John Haynes Holmes, of the Community Church, New York City, delivered this sixth lecture on "Heroes in Peace," at Race Street Meeting House, on Fifth month 9th, 1920.
Philadelphia, 1920.
Heroes in Peace
In an essay published some years ago on Thomas Carlyle's famous book, Heroes and Hero Worship, Prof. MacMechan, a well-known student of literature in England, makes the following observation: "In 1840, 'hero' meant, most probably, to nine Englishmen out of every ten, a general officer who had served in the Peninsula, or taken part in the last great fight with Napoleon, and who dined year after year with the Duke at Apsley House on the anniversary of Waterloo. To most people 'hero' means simply 'soldier,' and implies a human soul greatly daring and greatly enduring."
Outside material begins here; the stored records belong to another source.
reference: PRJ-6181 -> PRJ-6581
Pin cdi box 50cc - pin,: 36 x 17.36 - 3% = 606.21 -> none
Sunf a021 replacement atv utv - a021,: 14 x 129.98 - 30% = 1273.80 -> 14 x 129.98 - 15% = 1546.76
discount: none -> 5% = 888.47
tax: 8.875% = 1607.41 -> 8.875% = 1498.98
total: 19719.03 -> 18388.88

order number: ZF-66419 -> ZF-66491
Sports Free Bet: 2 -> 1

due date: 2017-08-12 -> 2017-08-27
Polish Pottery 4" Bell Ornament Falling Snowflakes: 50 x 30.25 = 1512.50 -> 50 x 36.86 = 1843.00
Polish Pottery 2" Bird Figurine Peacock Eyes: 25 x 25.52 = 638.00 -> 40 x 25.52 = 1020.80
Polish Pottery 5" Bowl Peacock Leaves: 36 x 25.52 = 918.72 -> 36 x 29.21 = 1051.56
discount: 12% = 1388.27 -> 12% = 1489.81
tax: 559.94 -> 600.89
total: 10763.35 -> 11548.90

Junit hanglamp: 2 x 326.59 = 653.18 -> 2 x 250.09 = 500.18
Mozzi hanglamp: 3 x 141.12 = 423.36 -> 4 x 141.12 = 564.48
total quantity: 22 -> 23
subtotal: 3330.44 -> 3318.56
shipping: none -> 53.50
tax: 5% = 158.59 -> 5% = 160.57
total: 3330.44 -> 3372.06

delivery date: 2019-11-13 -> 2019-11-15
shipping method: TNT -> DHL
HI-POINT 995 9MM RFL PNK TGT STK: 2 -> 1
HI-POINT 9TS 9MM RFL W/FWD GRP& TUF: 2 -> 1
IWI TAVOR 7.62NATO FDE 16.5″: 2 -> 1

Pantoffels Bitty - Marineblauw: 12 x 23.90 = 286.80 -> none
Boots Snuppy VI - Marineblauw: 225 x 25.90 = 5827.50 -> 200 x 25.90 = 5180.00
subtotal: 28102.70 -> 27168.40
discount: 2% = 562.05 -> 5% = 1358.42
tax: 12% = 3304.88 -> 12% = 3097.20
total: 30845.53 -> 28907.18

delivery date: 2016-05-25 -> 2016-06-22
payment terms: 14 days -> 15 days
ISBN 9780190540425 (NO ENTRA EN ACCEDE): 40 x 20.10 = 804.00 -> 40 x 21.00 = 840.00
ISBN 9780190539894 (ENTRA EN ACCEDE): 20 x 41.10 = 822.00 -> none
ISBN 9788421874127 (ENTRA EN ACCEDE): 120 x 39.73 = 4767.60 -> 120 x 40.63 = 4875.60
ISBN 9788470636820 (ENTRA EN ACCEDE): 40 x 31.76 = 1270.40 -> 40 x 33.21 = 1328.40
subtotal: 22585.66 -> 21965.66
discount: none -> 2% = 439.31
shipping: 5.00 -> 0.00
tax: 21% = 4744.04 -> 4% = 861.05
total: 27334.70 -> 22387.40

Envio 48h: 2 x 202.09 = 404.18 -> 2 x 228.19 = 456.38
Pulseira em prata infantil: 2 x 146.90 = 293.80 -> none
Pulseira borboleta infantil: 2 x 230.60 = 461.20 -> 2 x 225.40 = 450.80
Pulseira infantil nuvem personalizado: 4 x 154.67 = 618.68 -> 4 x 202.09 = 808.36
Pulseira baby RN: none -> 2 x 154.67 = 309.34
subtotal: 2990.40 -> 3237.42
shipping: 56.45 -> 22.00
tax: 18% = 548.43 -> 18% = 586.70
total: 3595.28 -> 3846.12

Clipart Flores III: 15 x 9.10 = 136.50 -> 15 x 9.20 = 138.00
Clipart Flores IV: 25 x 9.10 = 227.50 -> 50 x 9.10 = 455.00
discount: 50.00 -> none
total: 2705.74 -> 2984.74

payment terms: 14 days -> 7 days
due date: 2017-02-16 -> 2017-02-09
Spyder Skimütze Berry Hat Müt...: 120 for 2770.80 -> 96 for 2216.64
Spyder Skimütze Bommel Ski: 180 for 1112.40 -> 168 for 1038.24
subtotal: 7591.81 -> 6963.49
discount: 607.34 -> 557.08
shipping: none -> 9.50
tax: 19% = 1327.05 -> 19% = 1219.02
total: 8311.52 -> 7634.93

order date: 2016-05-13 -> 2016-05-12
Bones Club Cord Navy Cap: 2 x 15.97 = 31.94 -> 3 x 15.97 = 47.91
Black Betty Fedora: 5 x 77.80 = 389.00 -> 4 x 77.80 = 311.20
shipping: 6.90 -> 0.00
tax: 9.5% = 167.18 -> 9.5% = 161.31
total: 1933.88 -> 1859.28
What Prof. MacMechan here tells us about the Englishman of 1840 is equally true of the Englishman of today—is true, indeed, of all peoples in all ages of history. Heroism has nearly always been taken to imply physical courage; physical courage has always found its most terrible and dramatic expression in warfare; and, therefore, by a natural association of ideas, the hero has come to be identified with the soldier. When we think of heroes, we almost instinctively find ourselves thinking of armored champions of Greece and Rome, who were helped to immortality by Plutarch, whom Emerson calls "the doctor and historian of heroism"; of King Arthur, and his knights of the Round Table; of Harold and his men of iron on the field of Hastings; of the Crusaders, who marched to the East with the sword in the one hand and the crucifix in the other, to wrest the holy city from the profaning clutch of the hated Moslem. Or, coming down to the more modern times, if we speak of heroism to the Frenchman, he thinks of the first Emperor and the old guard which "dies but never surrenders"; to the Italian, he hails the names of Garibaldi and the Thousand; to the Englishman, he acclaims the "thin red line of heroes" who held the field of Waterloo, conquered India and Egypt, and recently defended the Empire from the onslaughts of the Germans. And the same thing holds true of the American! To you and to me, the word "hero" means George Washington and the ragged Continentals who starved and froze amid the snowdrifts of Valley Forge; Commodore Perry and the sailors who shattered the British fleet upon the waters of Lake Erie; General Grant and the boys in blue who fought and conquered General Lee and the equally heroic boys in gray. The national heroes of all countries are soldiers. Walk the streets of any city in any land, and everywhere you will see statues of military chieftains, as though these were the only heroes the world had ever produced who were worthy of commemorative monuments. "To most people," as Prof. MacMechan has well said, "'hero' means simply soldier"; or, if we be enlightened enough now and then to extend this title to men who have achieved fame in other walks of life, it is because we see in them some analogy to the warrior. "It is to the military attitude of the soul," says Emerson, "that we give the name of heroism."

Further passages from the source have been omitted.